La cour impériale était alors à Ratisbonne, où la diète germanique devait s’assembler. Le duc et la duchesse de Savoie, qui ne pouvaient se résigner à abandonner Genève, avaient ordonné à l’ambassadeur qu’ils avaient auprès de Charles-Quint de réclamer les services de ce prince pour amener l’évêque, son partisan, à céder sa principauté temporelle au second fils du duc. La duchesse, passionnée à ce qu’il paraît de cette combinaison, faisait mouvoir tous les ressorts possibles pour atteindre le but qu’elle se proposait. L’Empereur, qui aimait beaucoup Béatrice, répondit : « Je désire cet appointement, pour la singulière amour, bienveillance et affection que je porte à ma très chère et bien-aimée cousine et belle-sœur. » Il ajouta pourtant qu’il le voulait aussi « pour la sainte foi et l’observation de la mère-Église. » Il se chargea d’amener Pierre de La Baume à remettre au jeune prince sa principauté, et pour mener cette négociation à bonne fin, il s’adressa au chef de la famille de l’évêque, au comte de Montrevel, son neveu. Le 14 avril 1532, il dicta et expédia la lettre suivante adressée à ce seigneur : « L’Empereur, roi, duc et comte de Bourgogne, à son tant très cher et féal : Nous vous requérons et ordonnons bien expressément que le plus tôt et avec la meilleure opportunité et commodité, vous vous rendiez vers l’évêque de Genève, et lui disiez, comme vous verrez le mieux convenir, le désir que nous avons qu’il veuille complaire à nos dits cousin et cousine ; usant envers lui de bonnes paroles de persuasion, ainsi que de votre accoutumée prudence. Il peut d’autant plus condescendre à notre prière, qu’étant successeur élu de l’archevêque de Besançon, il devra nécessairement laisser Genève pour habiter en cette ville. » De plus, l’Empereur mit aussi à réquisition le maréchal de Bourgogne, baron de Saint-Sorlin, frère de Pierre de La Baume. Le prélat devait être circonvenu de toutes parts. Ces recommandations de Charles-Quint eussent à peine été plus pressantes s’il s’était agi du salut de l’Empire germaniquen.

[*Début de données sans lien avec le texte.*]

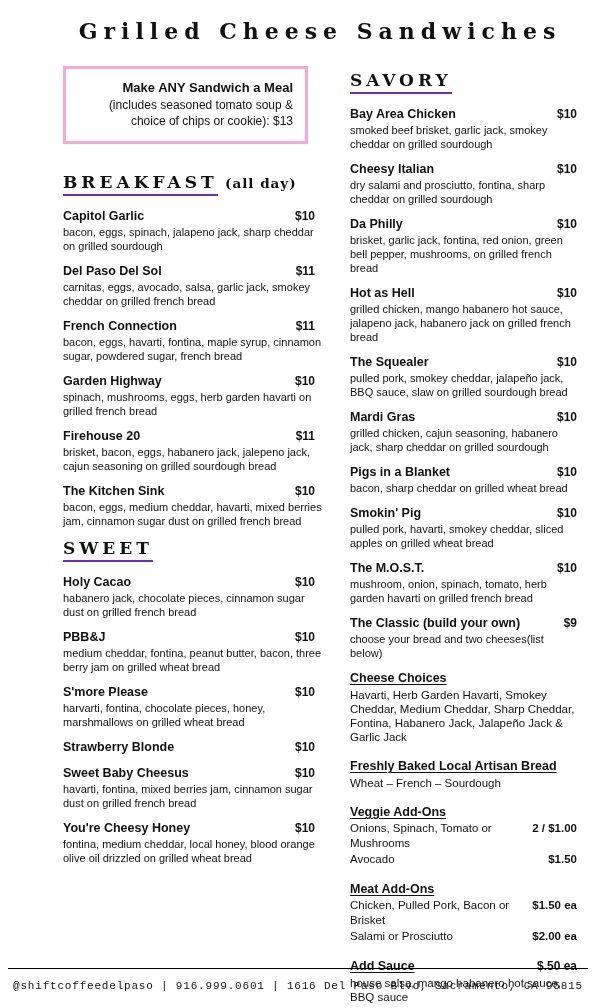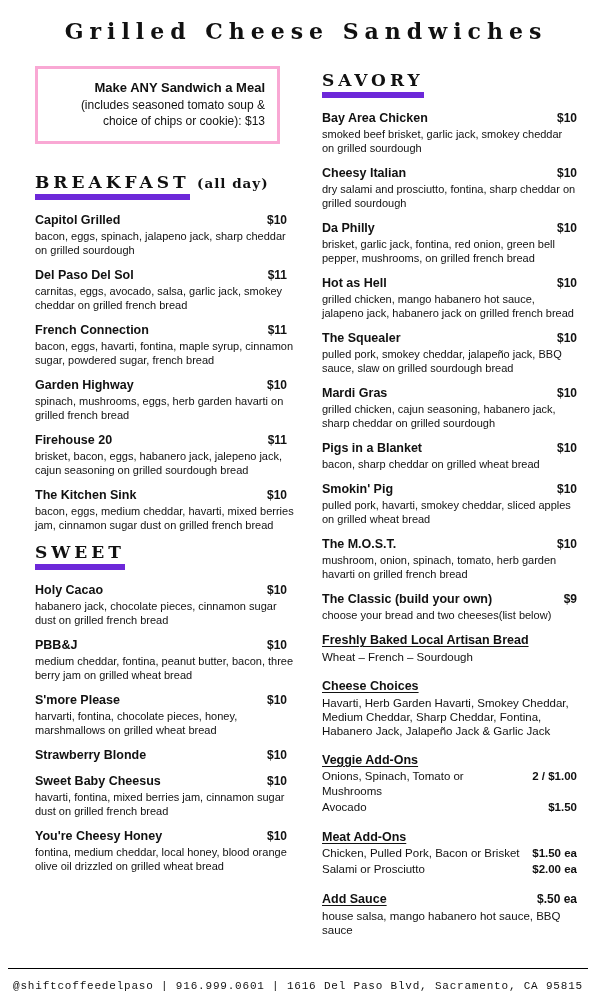"Grilled Cheese Sandwiches" .page { padding-left: none -> 28px }
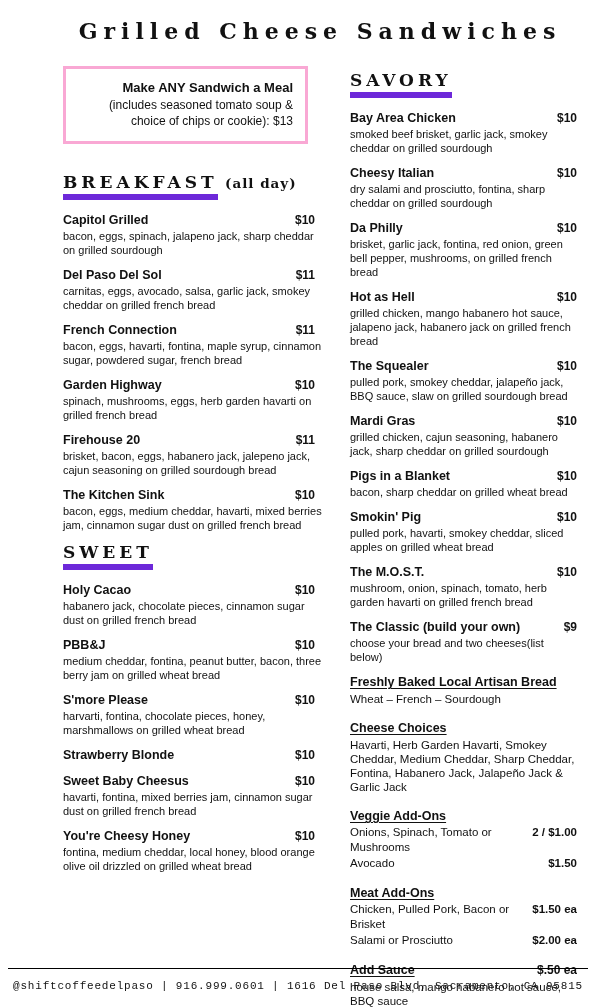"SAVORY" .section-title { border-bottom: 6px solid #6d28d9 -> 2px solid #6d28d9 }
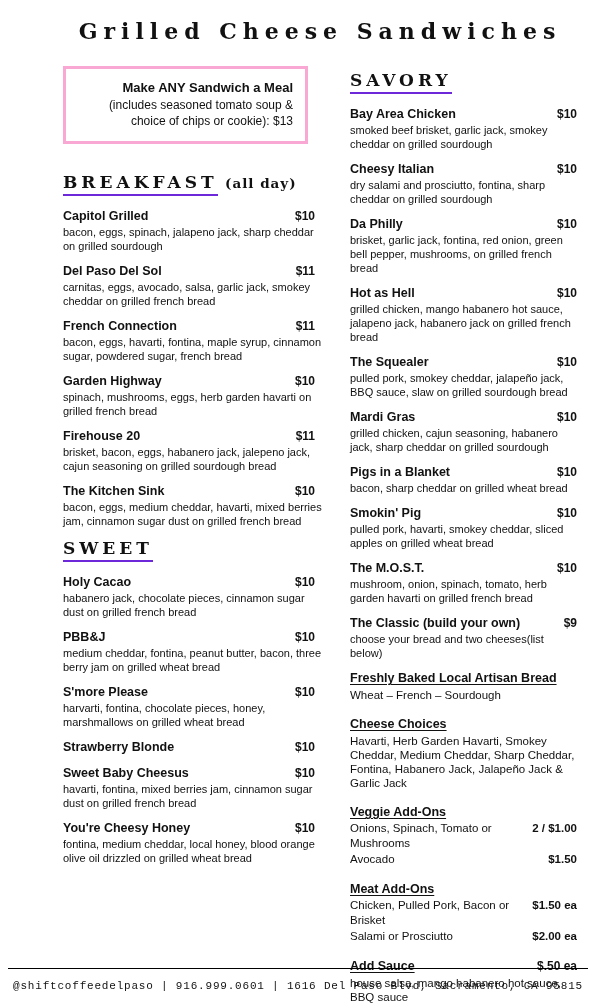"Capitol Grilled" span.item-name { text: Grilled -> Garlic }
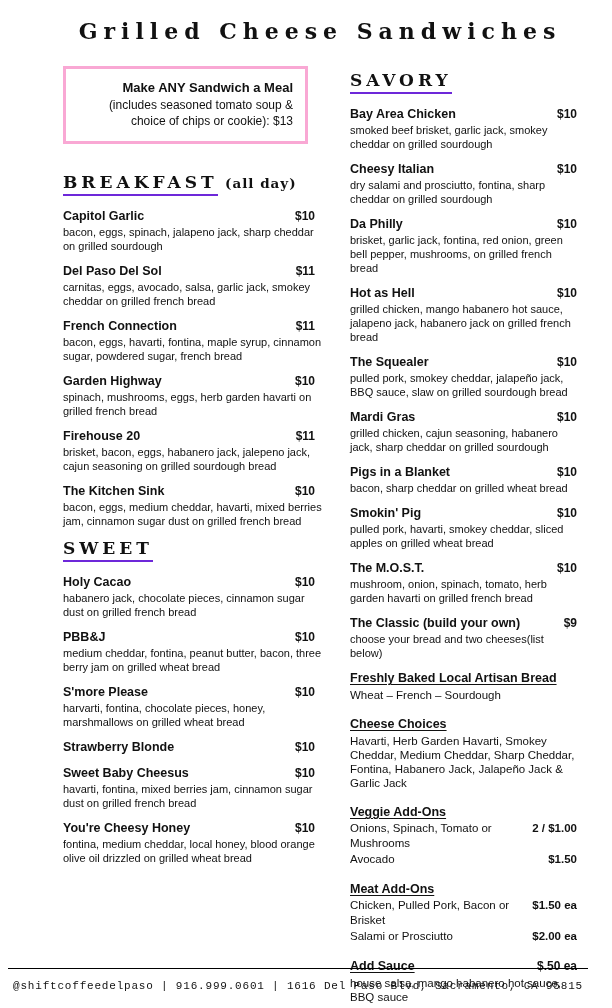"Freshly Baked Local Artisan Bread" div.extra { order: before "Cheese Choices" -> after "Cheese Choices" }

n – Lettre de l’Empereur au comte de Montrevel. — Galiffe fils, B. Hugues. Pièces justificatives, p. 494.

Le duc, rempli de joie par ces lettres de l’Empereur, se mit en mesure d’en profiter. Puisque le puissant Charles-Quint donne Genève à son fils, il s’en ira querir les nouveaux États du jeune prince. Dès le mois suivant (mai 1532), tout annonçait qu’on méditait quelque coup contre Genève. Une grande agitation régnait dans les châteaux ; les trompettes sonnaient ; les brillantes armures resplendissaient aux rayons du soleil ; les prêtres surtout élevaient la voix. Il se préparait, à les entendre, une croisade, comme celles qui avaient eu lieu jadis contre les Albigeois ou les Sarrasins. Les Genevois, qui n’avaient pas un moment de repos, se communiquaient tristement ces nouvelles. « Au pays de Savoie, il se fait gros bruits de guerre, disaient-ils ; on en veut aux évangélistes qu’ils appellent luthériens. Déjà sont aucuns gentilshommes assemblés, et ne font qu’aller et venir tout armés. » Toutefois ils ne se laissaient pas abattre ; la connaissance de ces intrigues, de ces préparatifs leur faisait au contraire désirer avec plus d’énergie l’émancipation de Genève. Ils disaient que du moment où les papes avaient enlevé aux citoyens le choix libre de leur chef, et avaient donné pour évêques à Genève des créatures ou des fils de la maison de Savoie, il n’y avait eu dans la ville que désordres, violences, concussions, emprisonnements, confiscations, tortures et affreux supplices. Ils demandaient s’il n’était pas temps de revenir aux formes primitives du christianisme, à l’organisation populaire de l’Église ; ils répétaient que jamais Genève n’affermirait son indépendance et ses libertés, qu’en s’appuyant sur les grands principes de la Réformation. « Zurich, disait-on, a repris les droits que Rome lui avait enlevés ; il est temps que Genève l’imiteo !… »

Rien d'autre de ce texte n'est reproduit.